The Sine Wave Continues
“Life itself is a privilege, but to live life to the fullest – well, that is a choice.” Andy Andrews
That is actually a good thing. When asked, how Cat is doing, I always reply she is like a sine wave in slight decline. Some days are better than others. Rarely do I see sharp declines but in every case I will see within a month or two an uptick on what she can still do or in regards to her behavior.
Unfortunately about 3 months ago the downward turn of the sine wave began and continued until about two weeks ago. From time to time I would record how she is doing on a daily basis but after awhile, I would find it depressing so would delete the document. So that is why I can only give an approximation. As you know I do post to my blog from time to time on her condition but usually I am talking about something positive like this one.
Stages of Alzheimer’s
There are two different scales they use to track the progress of the disease.
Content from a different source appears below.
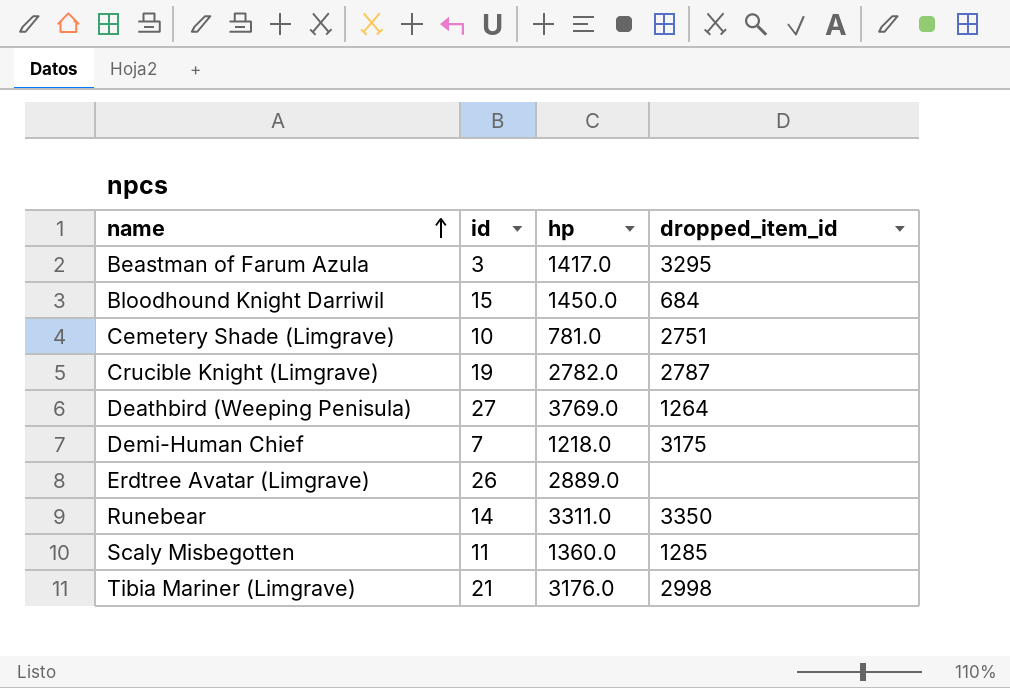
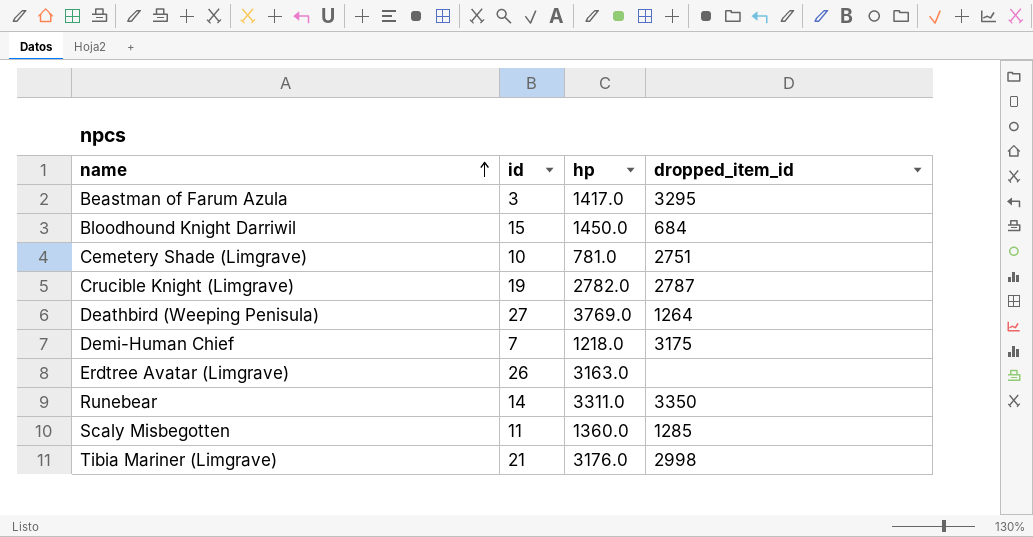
Erdtree Avatar (Limgrave) | hp: 2889.0 -> 3163.0

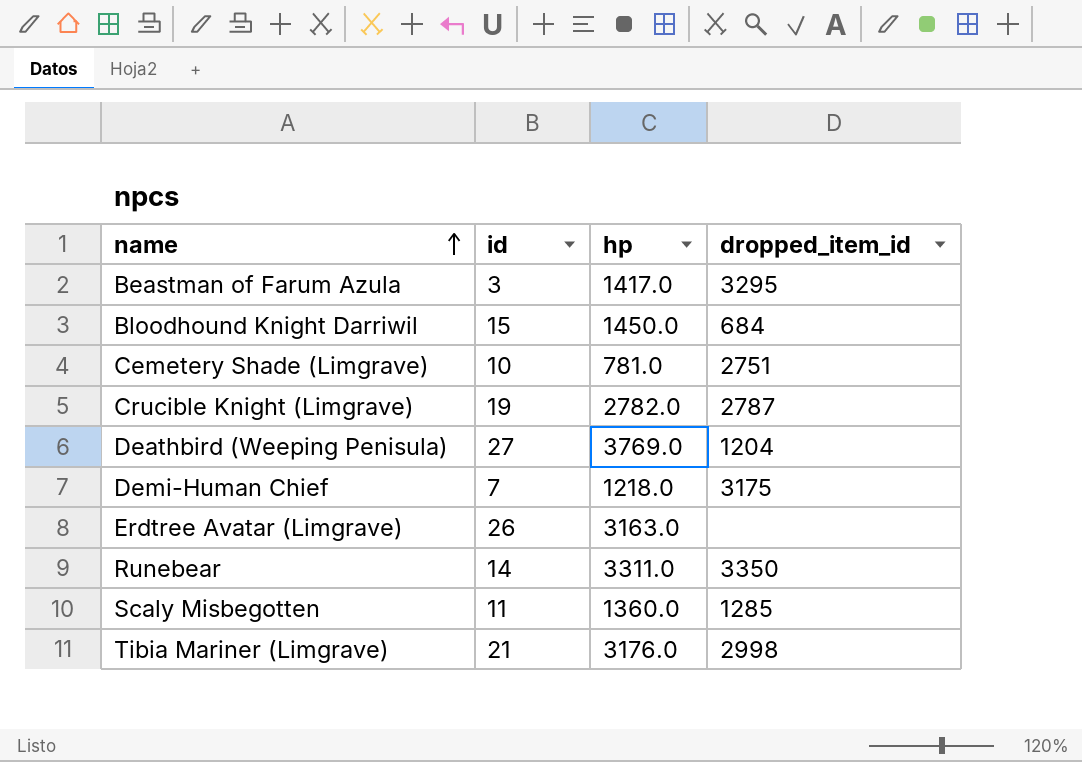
Deathbird (Weeping Penisula) | dropped_item_id: 1264 -> 1204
One is 4 stages and the other is 7. I tend to use the seven stages. 1 and 4/7 are the same on each. 1 is when the person actually has the disease but does not know what it is or in some cases has not showed any signs of ALZ. 4/7 are when the person is basically bedridden. For Catherine she has been bouncing back and forth between 5 and 6. Prior to 6 months ago, mostly 5 and within the last 3 months, mostly 6. I will not go into detail what that all entails.
As you know I am always looking for ways to hold off stage 7 as long as possible and to continue to enjoy life as much as we can. I have mentioned in an earlier post on us doing the Doctor Dale Bredesen protocol and you can read about what is involved here.
Many of his recommendations we were already doing and our lifestyle basically revolves around his suggestions. In Atlanta we were able to find a practice that follows his protocol and we had plenty of blood, urine, etc. taken and analyzed. As best as possible, I give her the recommended supplements but did not see any improvement over time. In some cases it can take 6 months or more and usually works best for folks early on.
Two weeks ago I met up with my sister, Gwen, my sister in law, Joan, my son, Shawn, my daughter in law, Cassie and my two grands, Luca, who just turned 7 months and his older sister Lily, clocking in at 2 1/2 years old. We spent a lovely week in Washington, VA aka little Washington. While there we also were able to have lunch with Karen and Aprille from previous Marathon Tours and Travel trips. They live nearby in Sterling, VA.
I gave everyone the heads up on the recent decline of Cat so they would know what to expect. I was also looking forward to the help that each could provide me since by this point I was pretty worn out. I have written about the importance of taking care of oneself in the past and you can review that blog entry here.
Not unexpectedly I saw an immediate up tick in Cat’s cognition and behavior. I talk about the role socialization plays and benefits for folks with ALZ in my book Running All Over the World, Our Race Against Early Onset Alzheimer’s. The negative effects of isolation due to Covid have been well documented.
Thinking there might be more to this event rise on the sine wave roller coaster I observed her and my family members very closely. I also took a hard look at the past two weeks and noticed that our typical exercise routine had been taking a backseat to the cold weather we had been experiencing. We did do a 10k back on February 12th in Mesa, AZ but besides that nada.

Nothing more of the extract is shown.